Material to process:

= = = = = = =

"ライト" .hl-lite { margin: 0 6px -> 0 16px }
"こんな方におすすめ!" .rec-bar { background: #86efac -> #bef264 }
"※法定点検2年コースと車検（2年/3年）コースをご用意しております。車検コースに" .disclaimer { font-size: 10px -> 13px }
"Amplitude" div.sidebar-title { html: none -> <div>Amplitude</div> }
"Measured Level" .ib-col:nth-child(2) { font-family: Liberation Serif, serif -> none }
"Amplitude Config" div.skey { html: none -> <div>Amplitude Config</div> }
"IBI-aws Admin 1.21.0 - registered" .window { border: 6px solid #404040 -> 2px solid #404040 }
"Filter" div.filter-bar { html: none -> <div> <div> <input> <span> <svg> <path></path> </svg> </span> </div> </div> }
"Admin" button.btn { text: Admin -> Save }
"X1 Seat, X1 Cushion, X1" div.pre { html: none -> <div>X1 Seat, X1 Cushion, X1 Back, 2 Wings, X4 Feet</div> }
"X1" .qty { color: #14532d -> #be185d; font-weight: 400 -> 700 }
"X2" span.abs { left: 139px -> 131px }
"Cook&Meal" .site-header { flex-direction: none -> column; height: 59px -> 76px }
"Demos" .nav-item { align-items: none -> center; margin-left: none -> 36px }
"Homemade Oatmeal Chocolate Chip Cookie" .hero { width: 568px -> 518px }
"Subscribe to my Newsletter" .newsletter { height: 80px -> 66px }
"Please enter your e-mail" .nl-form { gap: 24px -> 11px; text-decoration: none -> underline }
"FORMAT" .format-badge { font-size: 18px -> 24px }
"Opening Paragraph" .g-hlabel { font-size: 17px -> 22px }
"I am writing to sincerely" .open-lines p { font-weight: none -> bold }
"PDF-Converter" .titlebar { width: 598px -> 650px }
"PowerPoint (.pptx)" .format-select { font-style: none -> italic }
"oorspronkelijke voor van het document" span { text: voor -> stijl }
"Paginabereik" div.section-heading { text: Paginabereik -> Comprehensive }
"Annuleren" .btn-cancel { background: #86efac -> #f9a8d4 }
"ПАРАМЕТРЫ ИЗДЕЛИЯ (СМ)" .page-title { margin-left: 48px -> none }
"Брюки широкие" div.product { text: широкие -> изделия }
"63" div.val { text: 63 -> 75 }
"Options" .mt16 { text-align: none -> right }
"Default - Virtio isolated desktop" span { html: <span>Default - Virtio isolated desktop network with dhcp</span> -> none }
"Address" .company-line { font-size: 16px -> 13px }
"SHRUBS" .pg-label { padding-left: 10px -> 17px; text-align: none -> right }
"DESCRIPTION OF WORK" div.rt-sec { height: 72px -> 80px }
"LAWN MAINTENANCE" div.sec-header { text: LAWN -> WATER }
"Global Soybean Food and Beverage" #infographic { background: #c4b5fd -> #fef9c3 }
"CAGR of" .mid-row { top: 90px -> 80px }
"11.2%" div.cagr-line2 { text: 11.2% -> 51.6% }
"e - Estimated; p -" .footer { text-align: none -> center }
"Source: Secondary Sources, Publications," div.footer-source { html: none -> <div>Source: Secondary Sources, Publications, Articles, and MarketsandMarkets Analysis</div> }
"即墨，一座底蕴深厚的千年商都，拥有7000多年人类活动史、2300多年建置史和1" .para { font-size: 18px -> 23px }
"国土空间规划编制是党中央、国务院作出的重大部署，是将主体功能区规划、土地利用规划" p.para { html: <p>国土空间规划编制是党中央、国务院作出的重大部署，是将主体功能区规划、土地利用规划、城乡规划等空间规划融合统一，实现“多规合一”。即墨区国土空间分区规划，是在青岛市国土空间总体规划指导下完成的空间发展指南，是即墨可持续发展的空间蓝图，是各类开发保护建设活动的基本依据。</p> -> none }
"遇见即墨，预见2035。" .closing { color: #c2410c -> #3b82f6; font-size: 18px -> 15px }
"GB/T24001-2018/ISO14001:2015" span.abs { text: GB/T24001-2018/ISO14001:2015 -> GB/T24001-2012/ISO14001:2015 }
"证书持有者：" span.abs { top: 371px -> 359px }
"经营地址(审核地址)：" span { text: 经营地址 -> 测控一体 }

= = = = = = =

About this exercise: The material above must be returned in full, exactly as written.

Completed exercise:
"ライト" .hl-lite { margin: 0 6px -> 0 16px }
"こんな方におすすめ!" .rec-bar { background: #86efac -> #bef264 }
"※法定点検2年コースと車検（2年/3年）コースをご用意しております。車検コースに" .disclaimer { font-size: 10px -> 13px }
"Amplitude" div.sidebar-title { html: none -> <div>Amplitude</div> }
"Measured Level" .ib-col:nth-child(2) { font-family: Liberation Serif, serif -> none }
"Amplitude Config" div.skey { html: none -> <div>Amplitude Config</div> }
"IBI-aws Admin 1.21.0 - registered" .window { border: 6px solid #404040 -> 2px solid #404040 }
"Filter" div.filter-bar { html: none -> <div> <div> <input> <span> <svg> <path></path> </svg> </span> </div> </div> }
"Admin" button.btn { text: Admin -> Save }
"X1 Seat, X1 Cushion, X1" div.pre { html: none -> <div>X1 Seat, X1 Cushion, X1 Back, 2 Wings, X4 Feet</div> }
"X1" .qty { color: #14532d -> #be185d; font-weight: 400 -> 700 }
"X2" span.abs { left: 139px -> 131px }
"Cook&Meal" .site-header { flex-direction: none -> column; height: 59px -> 76px }
"Demos" .nav-item { align-items: none -> center; margin-left: none -> 36px }
"Homemade Oatmeal Chocolate Chip Cookie" .hero { width: 568px -> 518px }
"Subscribe to my Newsletter" .newsletter { height: 80px -> 66px }
"Please enter your e-mail" .nl-form { gap: 24px -> 11px; text-decoration: none -> underline }
"FORMAT" .format-badge { font-size: 18px -> 24px }
"Opening Paragraph" .g-hlabel { font-size: 17px -> 22px }
"I am writing to sincerely" .open-lines p { font-weight: none -> bold }
"PDF-Converter" .titlebar { width: 598px -> 650px }
"PowerPoint (.pptx)" .format-select { font-style: none -> italic }
"oorspronkelijke voor van het document" span { text: voor -> stijl }
"Paginabereik" div.section-heading { text: Paginabereik -> Comprehensive }
"Annuleren" .btn-cancel { background: #86efac -> #f9a8d4 }
"ПАРАМЕТРЫ ИЗДЕЛИЯ (СМ)" .page-title { margin-left: 48px -> none }
"Брюки широкие" div.product { text: широкие -> изделия }
"63" div.val { text: 63 -> 75 }
"Options" .mt16 { text-align: none -> right }
"Default - Virtio isolated desktop" span { html: <span>Default - Virtio isolated desktop network with dhcp</span> -> none }
"Address" .company-line { font-size: 16px -> 13px }
"SHRUBS" .pg-label { padding-left: 10px -> 17px; text-align: none -> right }
"DESCRIPTION OF WORK" div.rt-sec { height: 72px -> 80px }
"LAWN MAINTENANCE" div.sec-header { text: LAWN -> WATER }
"Global Soybean Food and Beverage" #infographic { background: #c4b5fd -> #fef9c3 }
"CAGR of" .mid-row { top: 90px -> 80px }
"11.2%" div.cagr-line2 { text: 11.2% -> 51.6% }
"e - Estimated; p -" .footer { text-align: none -> center }
"Source: Secondary Sources, Publications," div.footer-source { html: none -> <div>Source: Secondary Sources, Publications, Articles, and MarketsandMarkets Analysis</div> }
"即墨，一座底蕴深厚的千年商都，拥有7000多年人类活动史、2300多年建置史和1" .para { font-size: 18px -> 23px }
"国土空间规划编制是党中央、国务院作出的重大部署，是将主体功能区规划、土地利用规划" p.para { html: <p>国土空间规划编制是党中央、国务院作出的重大部署，是将主体功能区规划、土地利用规划、城乡规划等空间规划融合统一，实现“多规合一”。即墨区国土空间分区规划，是在青岛市国土空间总体规划指导下完成的空间发展指南，是即墨可持续发展的空间蓝图，是各类开发保护建设活动的基本依据。</p> -> none }
"遇见即墨，预见2035。" .closing { color: #c2410c -> #3b82f6; font-size: 18px -> 15px }
"GB/T24001-2018/ISO14001:2015" span.abs { text: GB/T24001-2018/ISO14001:2015 -> GB/T24001-2012/ISO14001:2015 }
"证书持有者：" span.abs { top: 371px -> 359px }
"经营地址(审核地址)：" span { text: 经营地址 -> 测控一体 }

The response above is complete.